Barnett,T. P., 1999:
Comparison of near-surface air temperature variability in 11 coupled  global climate models
Journal of Climate, 12, 511-518.

Abstract



The common variance between 100-yr-long control runs from 11 coupled global climate models (CGCMS) has been studied by use of common empirical orthogonal functions (EOFs). The results suggest that there is a considerable disparity between the CGCMs estimates of internal variability. About one-half of this difference can be attributed to model drift or other low-frequency variations in several of the models. However, even after accounting for this effect, it was found that the models can easily differ by a factor of 2 or more for the energy levels in different EOF mode (wave) numbers. Comparison with observations showed that no one model consistently reproduced the observed partial eigenvalue spectrum. Again, differences between observed and model energy levels were commonly a factor of 2 or more. It is speculated that at least some of the disagreement is due to the relative coarse resolution of the models used in this study.
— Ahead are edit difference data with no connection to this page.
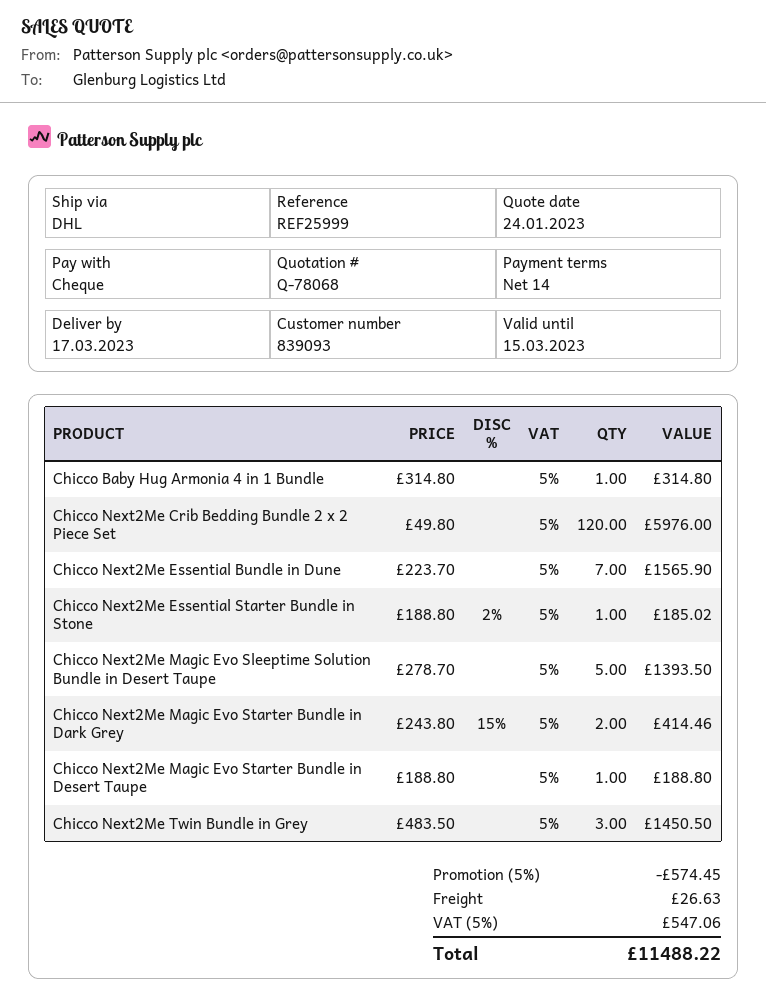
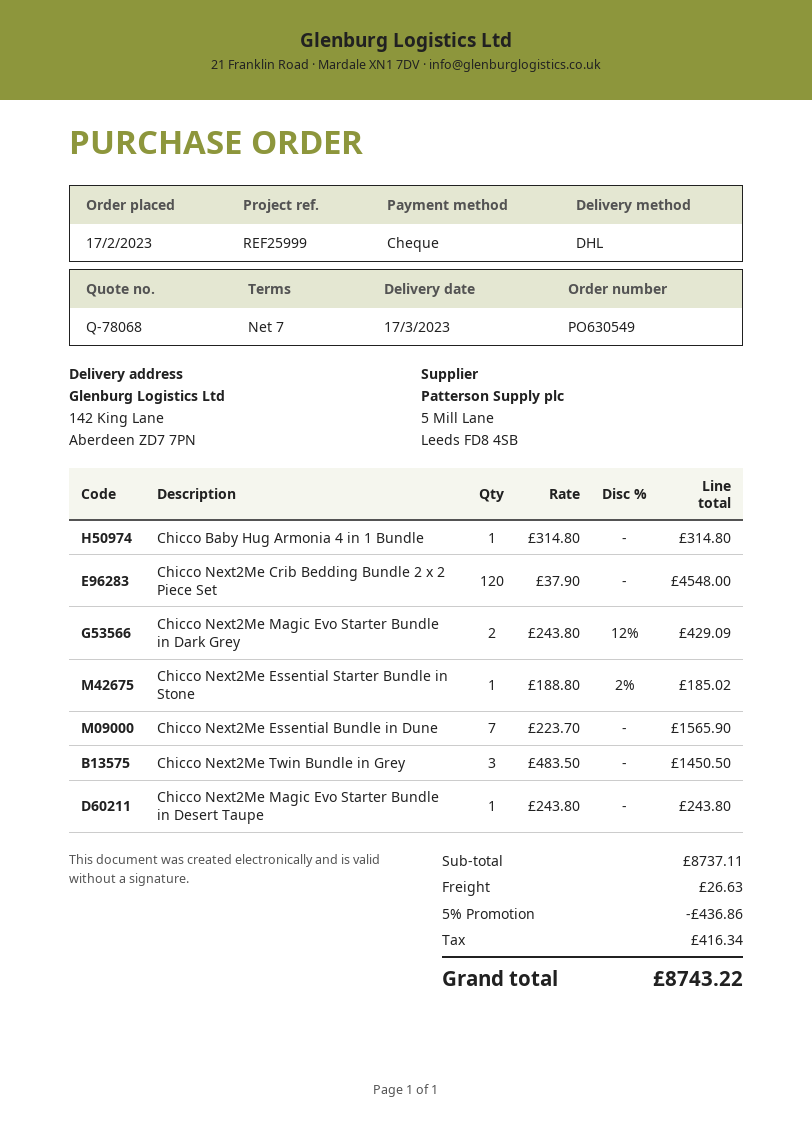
payment terms: 14 days -> 7 days
Chicco Next2Me Crib Bedding Bundle 2 x 2 Piece Set: 120 x 49.80 = 5976.00 -> 120 x 37.90 = 4548.00
Chicco Next2Me Magic Evo Sleeptime Solution Bundle in Desert Taupe: 5 x 278.70 = 1393.50 -> none
Chicco Next2Me Magic Evo Starter Bundle in Dark Grey: 2 x 243.80 - 15% = 414.46 -> 2 x 243.80 - 12% = 429.09
Chicco Next2Me Magic Evo Starter Bundle in Desert Taupe: 1 x 188.80 = 188.80 -> 1 x 243.80 = 243.80
discount: 5% = 574.45 -> 5% = 436.86
tax: 547.06 -> 416.34
total: 11488.22 -> 8743.22

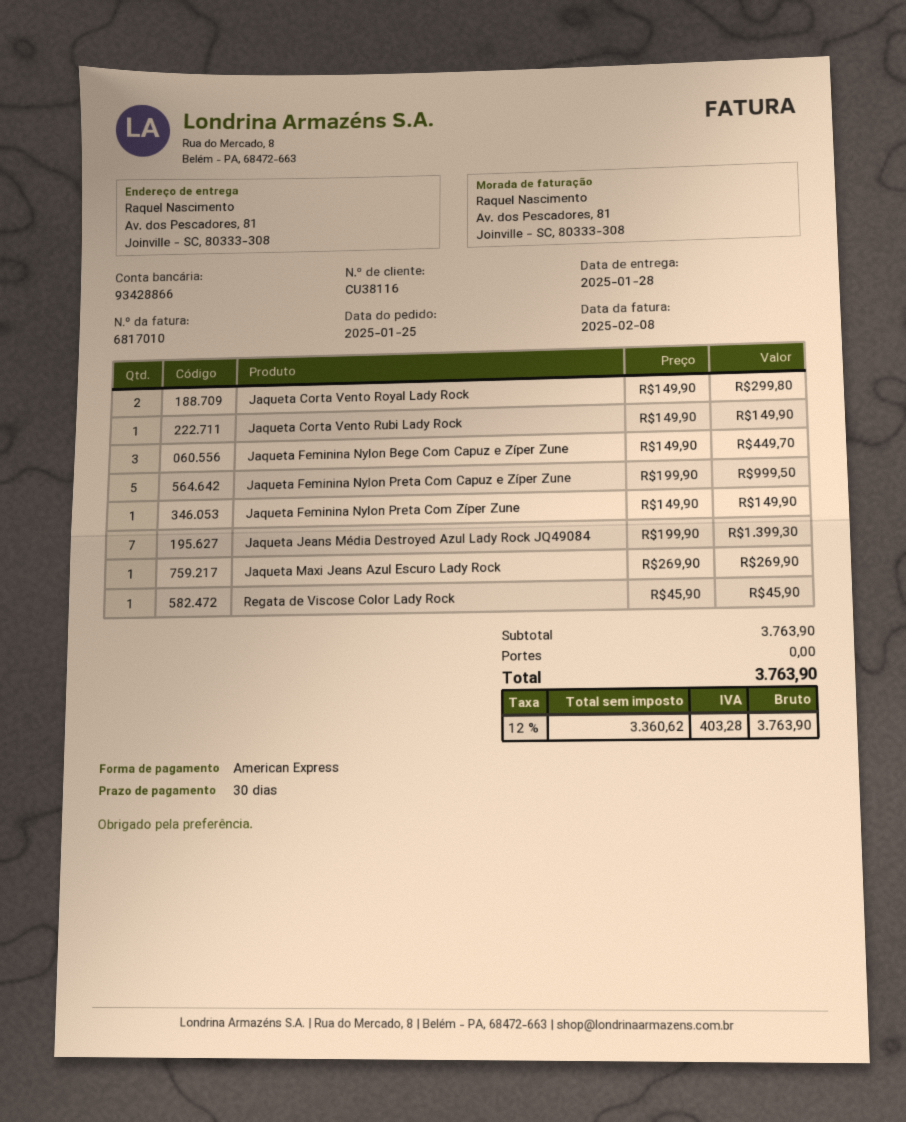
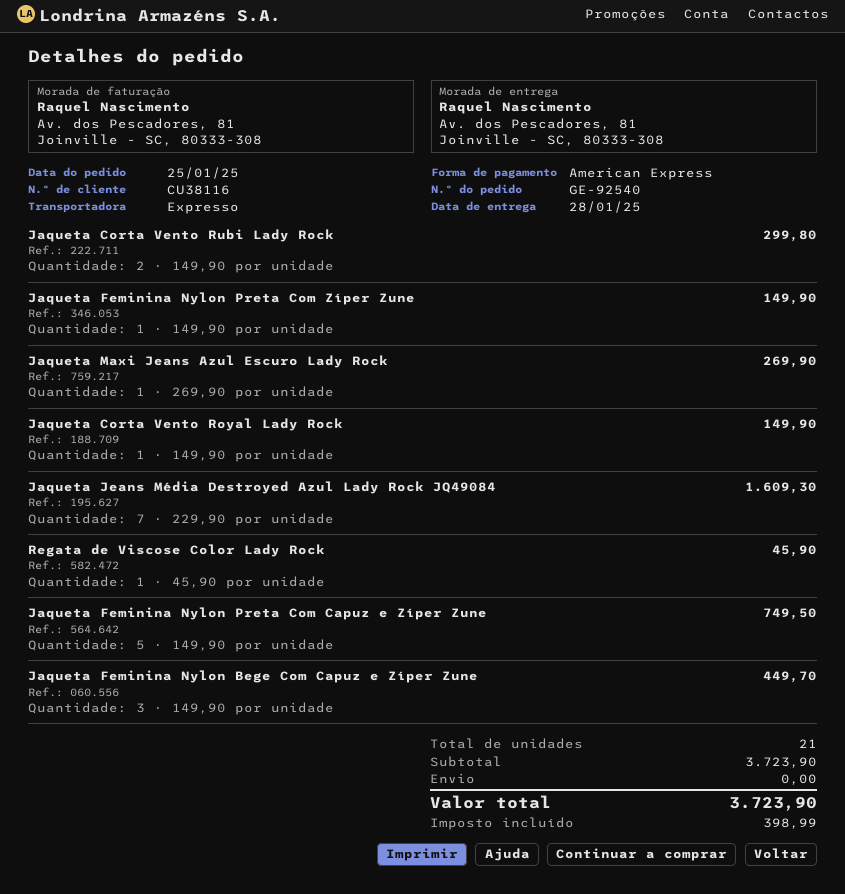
Jaqueta Corta Vento Royal Lady Rock: 2 x 149.90 = 299.80 -> 1 x 149.90 = 149.90
Jaqueta Corta Vento Rubi Lady Rock: 1 x 149.90 = 149.90 -> 2 x 149.90 = 299.80
Jaqueta Feminina Nylon Preta Com Capuz e Zíper Zune: 5 x 199.90 = 999.50 -> 5 x 149.90 = 749.50
Jaqueta Jeans Média Destroyed Azul Lady Rock JQ49084: 7 x 199.90 = 1399.30 -> 7 x 229.90 = 1609.30
subtotal: 3763.90 -> 3723.90
tax: 403.28 -> 398.99
total: 3763.90 -> 3723.90

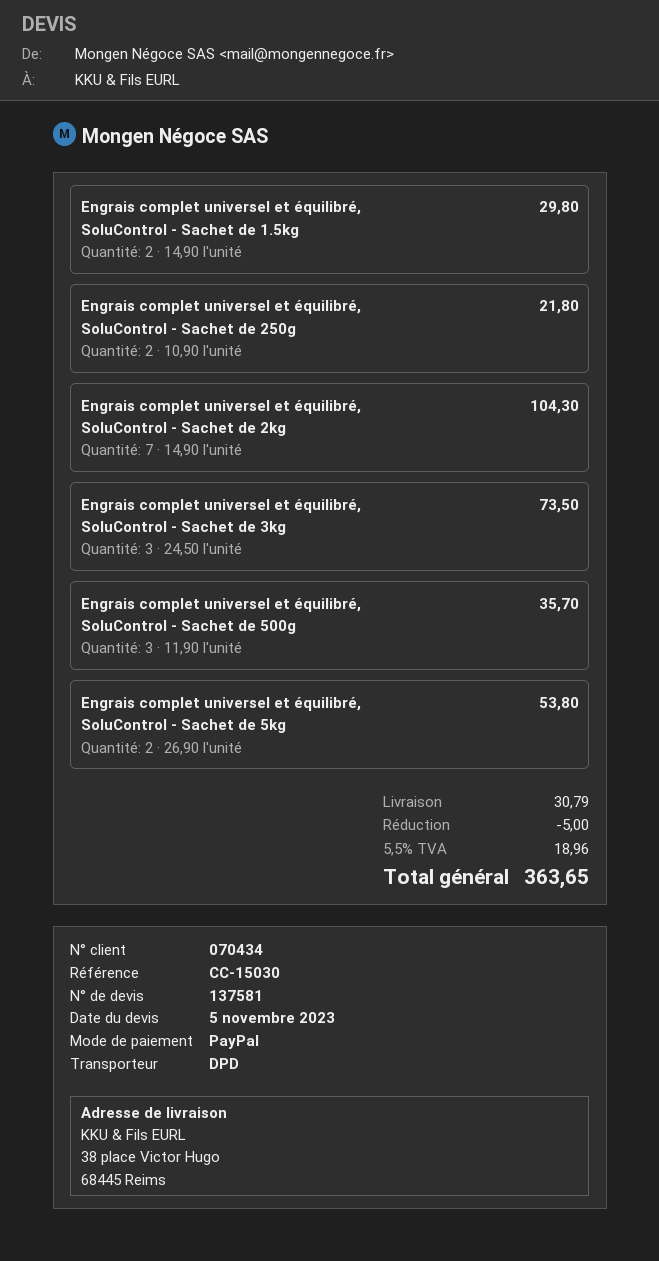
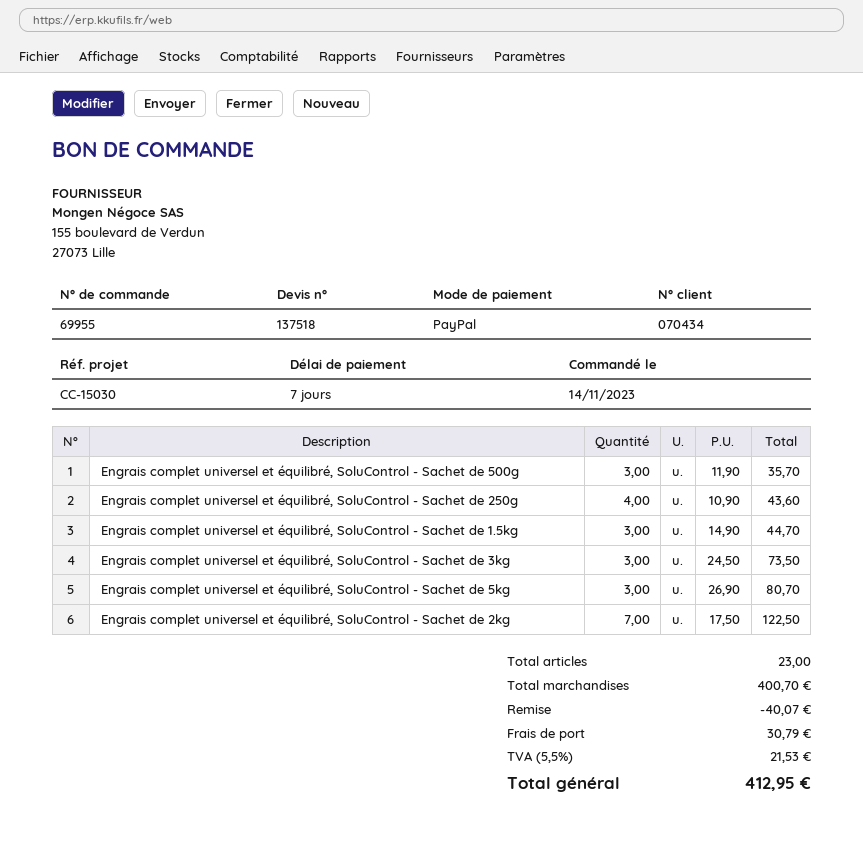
quote number: 137581 -> 137518
Engrais complet universel et équilibré, SoluControl - Sachet de 1.5kg: 2 x 14.90 = 29.80 -> 3 x 14.90 = 44.70
Engrais complet universel et équilibré, SoluControl - Sachet de 250g: 2 x 10.90 = 21.80 -> 4 x 10.90 = 43.60
Engrais complet universel et équilibré, SoluControl - Sachet de 2kg: 7 x 14.90 = 104.30 -> 7 x 17.50 = 122.50
Engrais complet universel et équilibré, SoluControl - Sachet de 5kg: 2 x 26.90 = 53.80 -> 3 x 26.90 = 80.70
discount: 5.00 -> 40.07
tax: 5.5% = 18.96 -> 5.5% = 21.53
total: 363.65 -> 412.95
Separate analysis of a 1000-yr control run of the Geophysical Fluid Dynamics Laboratory model suggested that intramodel variability is much smaller than intermodel variability. It was also found that an estimate of the anthropogenic signal due to greenhouse gases and aerosols from the Max Planck Institute had strong spatial similarities to the leading modes of the models' common EOFs. This fact complicates the detection attribution problem.